Directions for this task :: Begin with the line holding "[158,554,185,574] -[ ] -> [105,409,116,419] ☐", then print every line after it through the end of the data, exactly and with nothing added.
++++ Study material
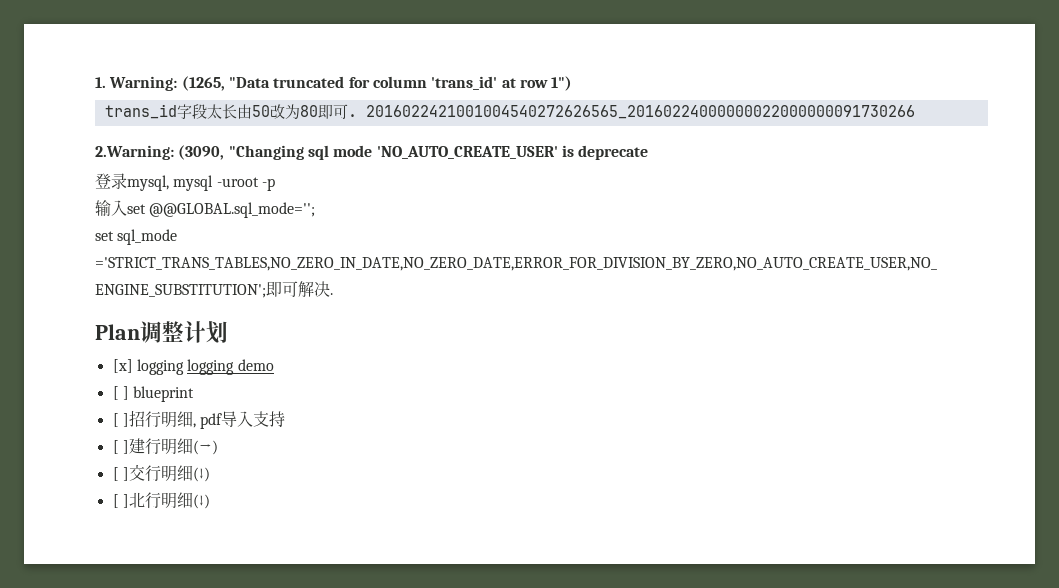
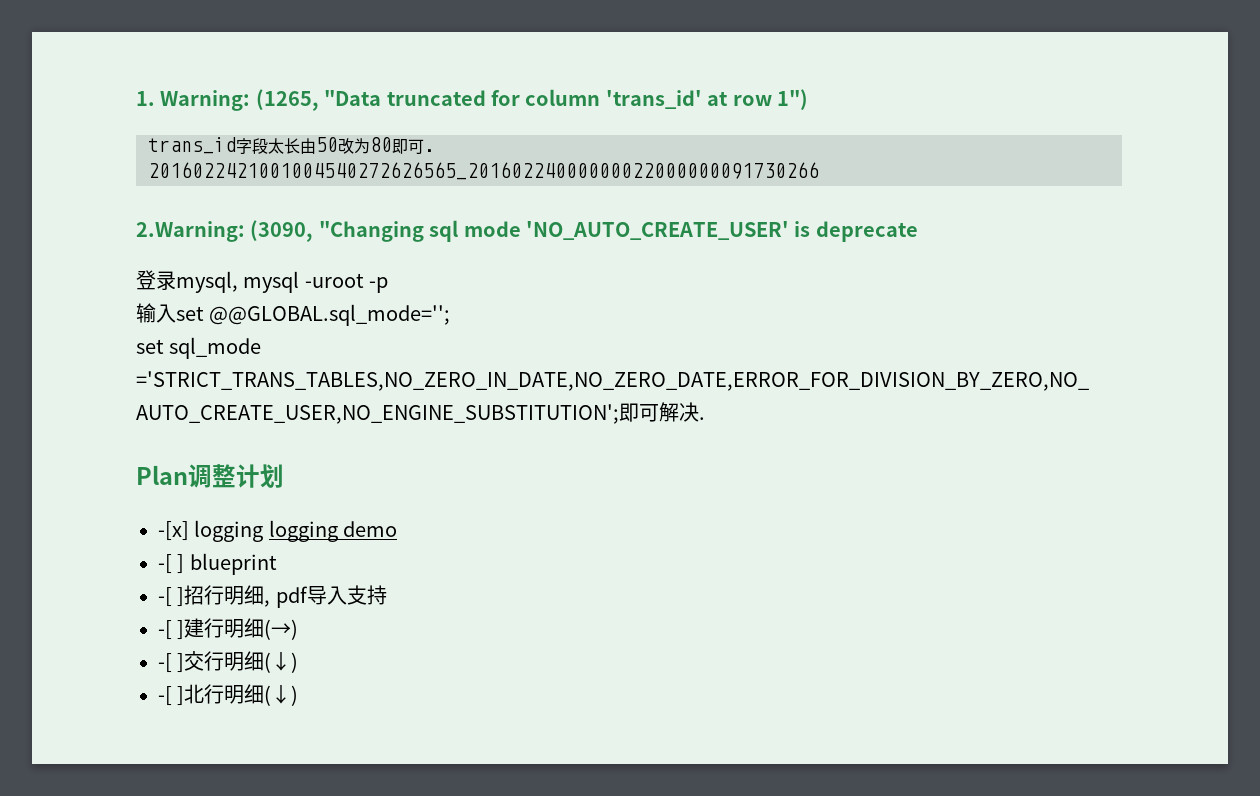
[112,359,133,373] [x] -> [158,521,189,541] -[x]
[112,386,119,400] [ -> [158,554,172,574] -[
[112,413,119,427] [ -> [158,587,172,607] -[
[112,440,119,454] [ -> [158,620,172,640] -[
[112,467,119,481] [ -> [158,653,172,673] -[
[112,494,119,508] [ -> [158,686,172,706] -[

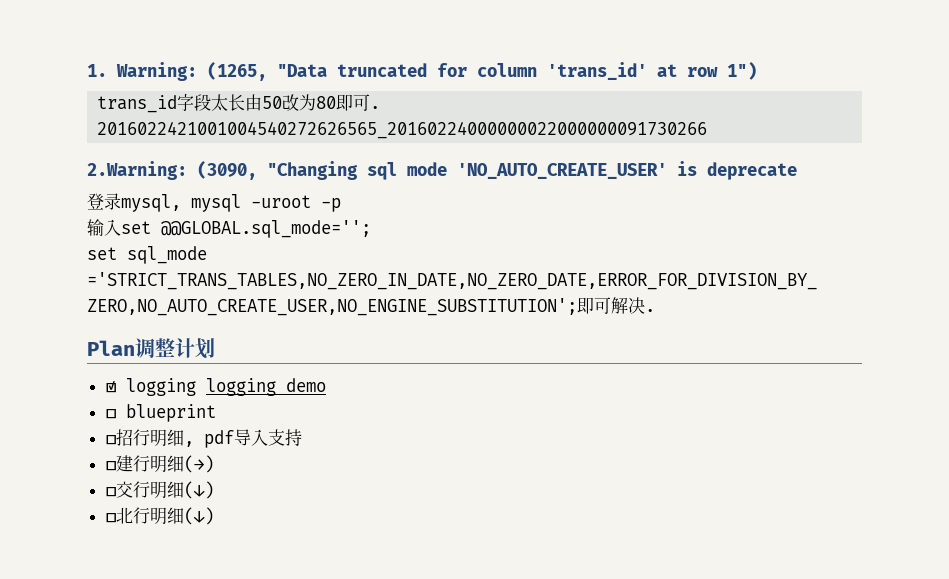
[158,521,189,541] -[x] -> [105,381,116,393] ☑
[158,554,185,574] -[ ] -> [105,409,116,419] ☐
[158,587,185,607] -[ ] -> [105,435,116,445] ☐
[158,620,185,640] -[ ] -> [105,461,116,471] ☐
[158,653,185,673] -[ ] -> [105,487,116,497] ☐
[158,686,185,706] -[ ] -> [105,513,116,523] ☐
++++++++
Answer space ::
[158,554,185,574] -[ ] -> [105,409,116,419] ☐
[158,587,185,607] -[ ] -> [105,435,116,445] ☐
[158,620,185,640] -[ ] -> [105,461,116,471] ☐
[158,653,185,673] -[ ] -> [105,487,116,497] ☐
[158,686,185,706] -[ ] -> [105,513,116,523] ☐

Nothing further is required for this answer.